Life Insurance Uptake in Zimbabwe’s Predominantly Informal Economy
DOI:
https://doi.org/10.71458/ydv7q876Keywords:
insurance density, informal sector, lag model, premium, life cycleAbstract
The study examines the factors influencing life insurance uptake in Zimbabwe‘s largely informal economy, addressing structural barriers often overlooked in conventional models. The study is relevant to Zimbabwe‘s current economic context as it highlights the structural barriers to life insurance uptake in a predominantly informal economy, offering policy insights on financial inclusion, microinsurance, and economic resilience amid high unemployment and financial instability. By integrating informal sector dynamics with economic, demographic, and institutional variables, it provides a comprehensive analysis of insurance adoption in a financially excluded environment.
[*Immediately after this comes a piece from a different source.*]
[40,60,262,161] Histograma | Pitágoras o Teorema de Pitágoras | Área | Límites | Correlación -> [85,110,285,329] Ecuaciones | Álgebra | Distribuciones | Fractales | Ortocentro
Using the Life Cycle Hypothesis, an autoregressive distributed lag (ARDL) model is applied to macroeconomic data from 1990 to 2022. Key determinants include informal sector size, inflation, central bank independence, per capita income, financial development, insurance literacy, age dependency, life expectancy, and unemployment, capturing both short-term fluctuations and long-term equilibrium dynamics. Findings show that larger informal sector size, higher age dependency, and increased insurance literacy reduce long-term insurance uptake, while shortterm demand rises with temporary income gains and economic uncertainty. Inflation and central bank independence have minimal impact, highlighting the need for policies tailored to informal sector dynamics.